● **THE PROBLEM**
Return all of the records exactly.

● **SUPPLIED MATERIAL**
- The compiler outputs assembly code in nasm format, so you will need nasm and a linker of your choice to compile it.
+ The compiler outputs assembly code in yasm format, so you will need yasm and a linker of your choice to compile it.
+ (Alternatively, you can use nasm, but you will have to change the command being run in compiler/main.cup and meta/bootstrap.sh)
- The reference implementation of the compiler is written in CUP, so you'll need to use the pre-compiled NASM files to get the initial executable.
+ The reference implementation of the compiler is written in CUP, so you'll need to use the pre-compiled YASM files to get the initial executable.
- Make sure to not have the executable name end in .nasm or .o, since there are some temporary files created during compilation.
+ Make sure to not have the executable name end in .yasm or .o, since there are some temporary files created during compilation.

● **WRITTEN REPLY**
- The compiler outputs assembly code in nasm format, so you will need nasm and a linker of your choice to compile it.
+ The compiler outputs assembly code in yasm format, so you will need yasm and a linker of your choice to compile it.
+ (Alternatively, you can use nasm, but you will have to change the command being run in compiler/main.cup and meta/bootstrap.sh)
- The reference implementation of the compiler is written in CUP, so you'll need to use the pre-compiled NASM files to get the initial executable.
+ The reference implementation of the compiler is written in CUP, so you'll need to use the pre-compiled YASM files to get the initial executable.
- Make sure to not have the executable name end in .nasm or .o, since there are some temporary files created during compilation.
+ Make sure to not have the executable name end in .yasm or .o, since there are some temporary files created during compilation.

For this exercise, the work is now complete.